--- Aim of the task ---
Only the lines from the one holding "html: none ->" through the end of the material are to be repeated, exactly and without pictures.

Start of Extracted information

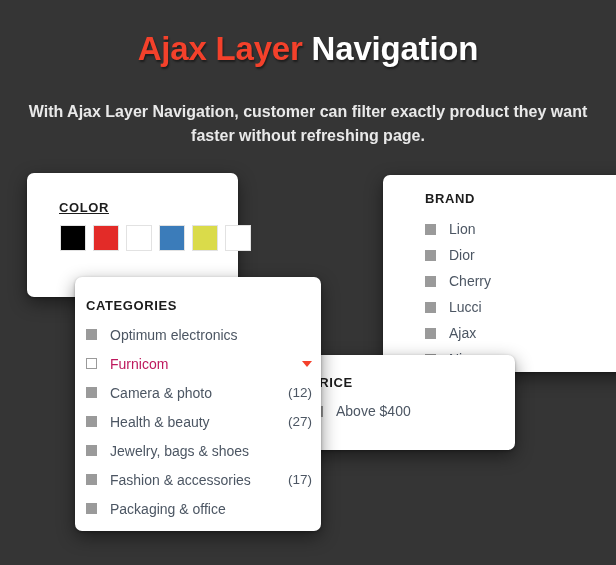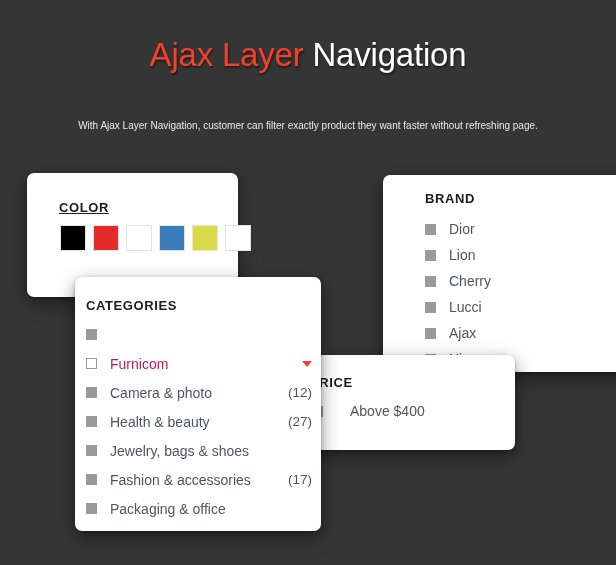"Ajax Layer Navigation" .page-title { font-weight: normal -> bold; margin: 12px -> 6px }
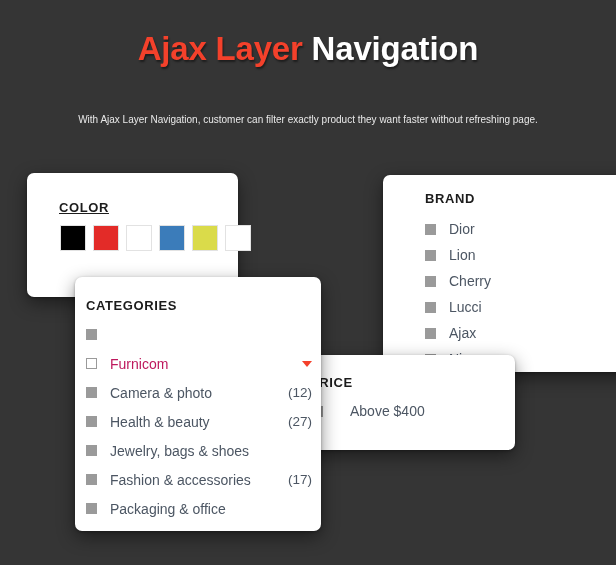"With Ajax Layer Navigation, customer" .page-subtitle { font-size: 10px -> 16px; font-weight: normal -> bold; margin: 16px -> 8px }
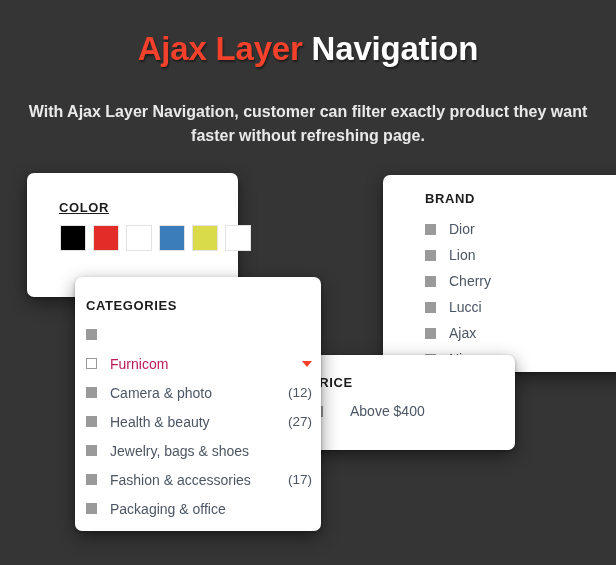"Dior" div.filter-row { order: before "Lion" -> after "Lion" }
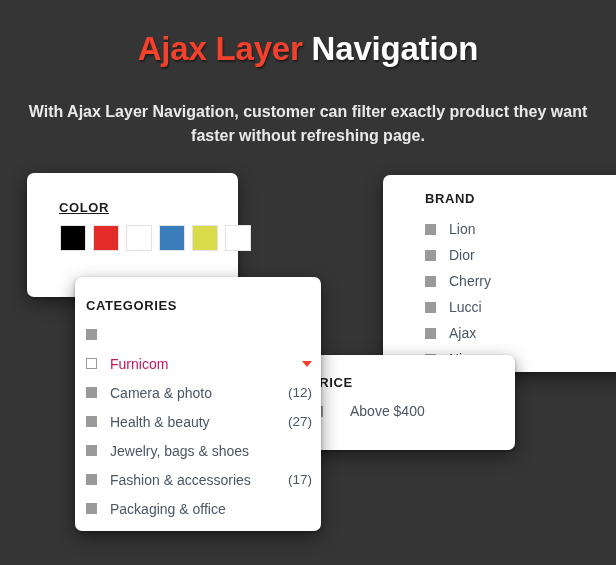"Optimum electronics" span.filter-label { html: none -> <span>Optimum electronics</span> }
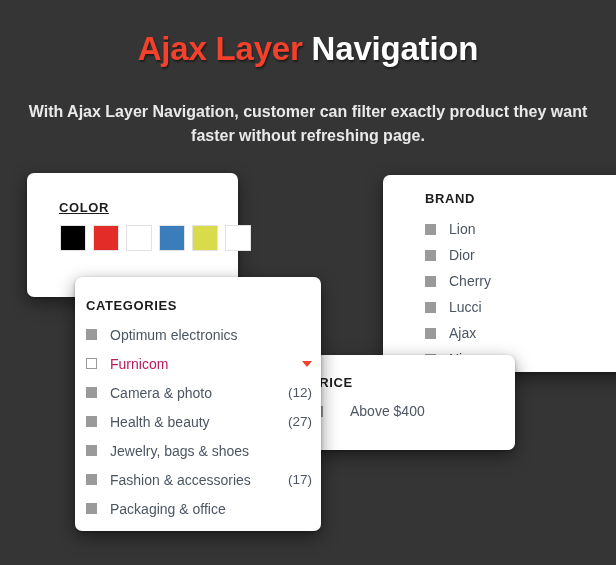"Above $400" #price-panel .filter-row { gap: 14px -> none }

End of Extracted information

--- Exercise response ---
"Optimum electronics" span.filter-label { html: none -> <span>Optimum electronics</span> }
"Above $400" #price-panel .filter-row { gap: 14px -> none }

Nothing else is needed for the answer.